Well, it looks like the CO HealthOP seems to be scrappier and more resolved than you'd expect:
Colorado HealthOP sues state, asks to keep selling policies for 2016
Troubled nonprofit faces shutdown but says it's exploring options including venture capital infusion, a merger and loans from a reinsurance company
Troubled nonprofit insurer Colorado HealthOP on Monday sued for the right to continue selling policies in 2016 as it explores solutions to its financial problems.
The request for a temporary restraining order and preliminary injunction filed in Denver District Court seeks to reverse a decision by state insurance regulators to remove the co-op from Connect for Health Colorado, the health-insurance exchange.
...Colorado HealthOP warned earlier this month that its financial condition was precarious because its 2014 "risk corridor" reimbursement under the Affordable Care Act was $14 million lower than expected. The risk corridor was one of three mechanisms under the ACA designed to help insurers take on sicker, more expensive members who would enroll under a health exchange.

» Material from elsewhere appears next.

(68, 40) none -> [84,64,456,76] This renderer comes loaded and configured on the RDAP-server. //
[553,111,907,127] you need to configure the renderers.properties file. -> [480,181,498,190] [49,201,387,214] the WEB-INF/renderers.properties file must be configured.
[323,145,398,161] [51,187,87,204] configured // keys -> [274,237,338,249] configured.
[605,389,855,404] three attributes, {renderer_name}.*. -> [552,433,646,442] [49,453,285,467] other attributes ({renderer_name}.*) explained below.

...In Monday's lawsuit, Colorado HealthOP officials said the state was "premature" in cutting the insurer from the marketplace, adding that independent actuaries' reports indicated the cooperative would be cash-flow positive and profitable for 2016.

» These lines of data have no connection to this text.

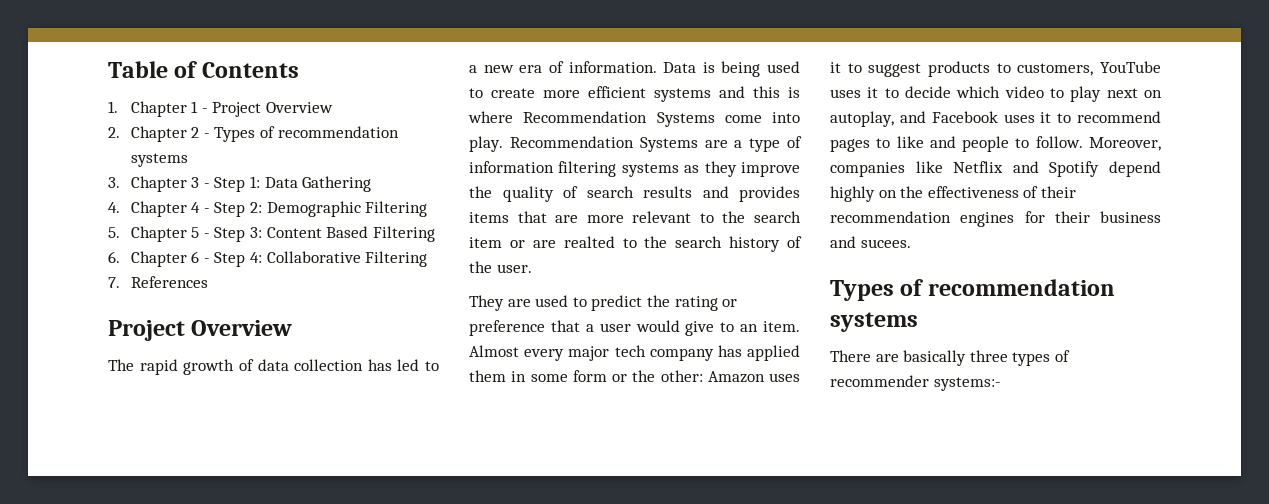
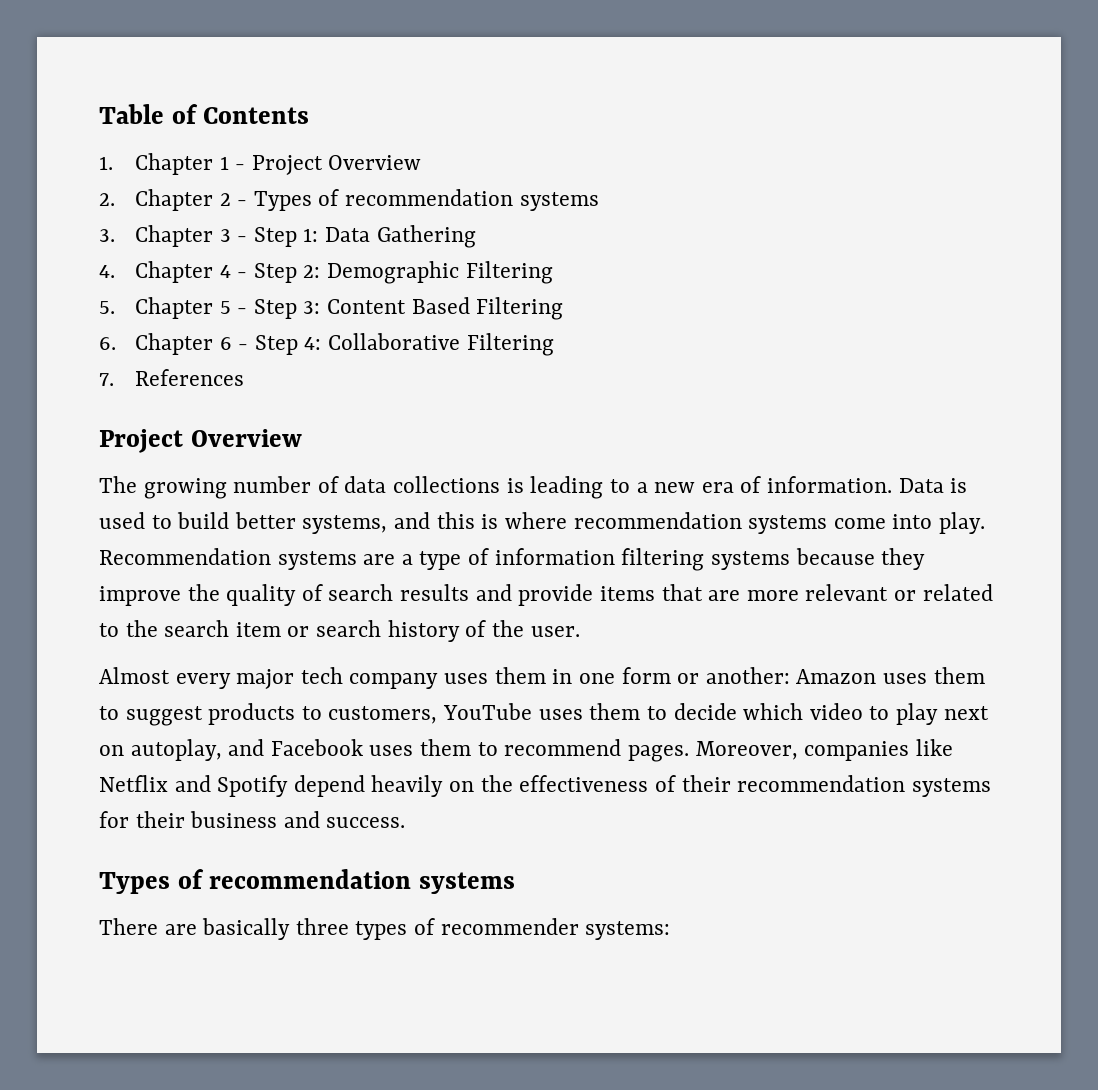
[139,359,420,375] rapid growth of data collection has led -> [143,476,604,499] growing number of data collections is leading
[721,61,800,77] [469,86,711,102] being used to create more efficient systems -> [99,512,388,534] used to build better systems,
[523,111,715,127] Recommendation Systems -> [573,512,828,534] recommendation systems
[639,137,698,152] Systems -> [277,551,357,570] systems
[684,165,700,173] as -> [795,548,875,565] because
[739,186,800,202] provides -> [518,584,594,606] provide
(692, 217) none -> [893,584,993,601] or related
[532,236,668,248] are realted to the -> (310, 631) none
[469,295,738,311] [469,320,800,336] They are used to predict the rating or preference that a user would give to an item. -> (580, 631) none
[717,345,800,361] has applied -> [444,673,489,684] uses
[530,374,568,382] some -> [578,673,615,684] one
[632,370,703,382] the other: -> [705,667,790,684] another:
[830,62,841,73] it -> [933,667,985,684] them
[867,87,879,98] it -> [589,703,641,720] them
[1040,112,1052,123] it -> [420,739,472,756] them
[830,136,1083,152] pages to like and people to follow. -> [627,745,689,762] pages.
[830,186,875,202] highly -> [371,775,444,797] heavily
[960,212,1015,227] engines -> [911,778,991,797] systems
[860,239,911,248] sucees. -> [326,817,406,828] success.
[933,377,1001,391] systems:- -> [585,921,671,940] systems:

"Of course, Colorado HealthOP will require a reasonable time to pursue possible solutions to replace the previously unanticipated but impending 2014 funding shortfall from (U.S. Department of Health and Human services) in 2015," officials wrote in the complaint. "Yet, Colorado HealthOP remains supremely confident that, within a reasonable time (probably a matter of four weeks), Colorado HealthOP will finalize and implement one or more of the solutions now proposed."
The potential solutions included: a merger with another state insurance cooperative, a loan from a reinsurance company and a infusion of private venture capital.
UPDATE 10/20/15: Oy. That was fast...OK, never mind...
Colorado’s largest nonprofit health insurer went down swinging Monday, trying but failing to challenge a state decision to close it because of precarious finances.
Colorado HealthOP, a nonprofit insurer set up under the federal health care law, unsuccessfully challenged the decision in a closed-door, two-hour hearing.
...Colorado HealthOP CEO Julia Hutchins said after Monday’s unsuccessful challenge that she was barred by law from describing it.
“All we can say is, the conclusion of the hearing is that we agreed to work with the Division of Insurance to wind down the company,” Hutchins said.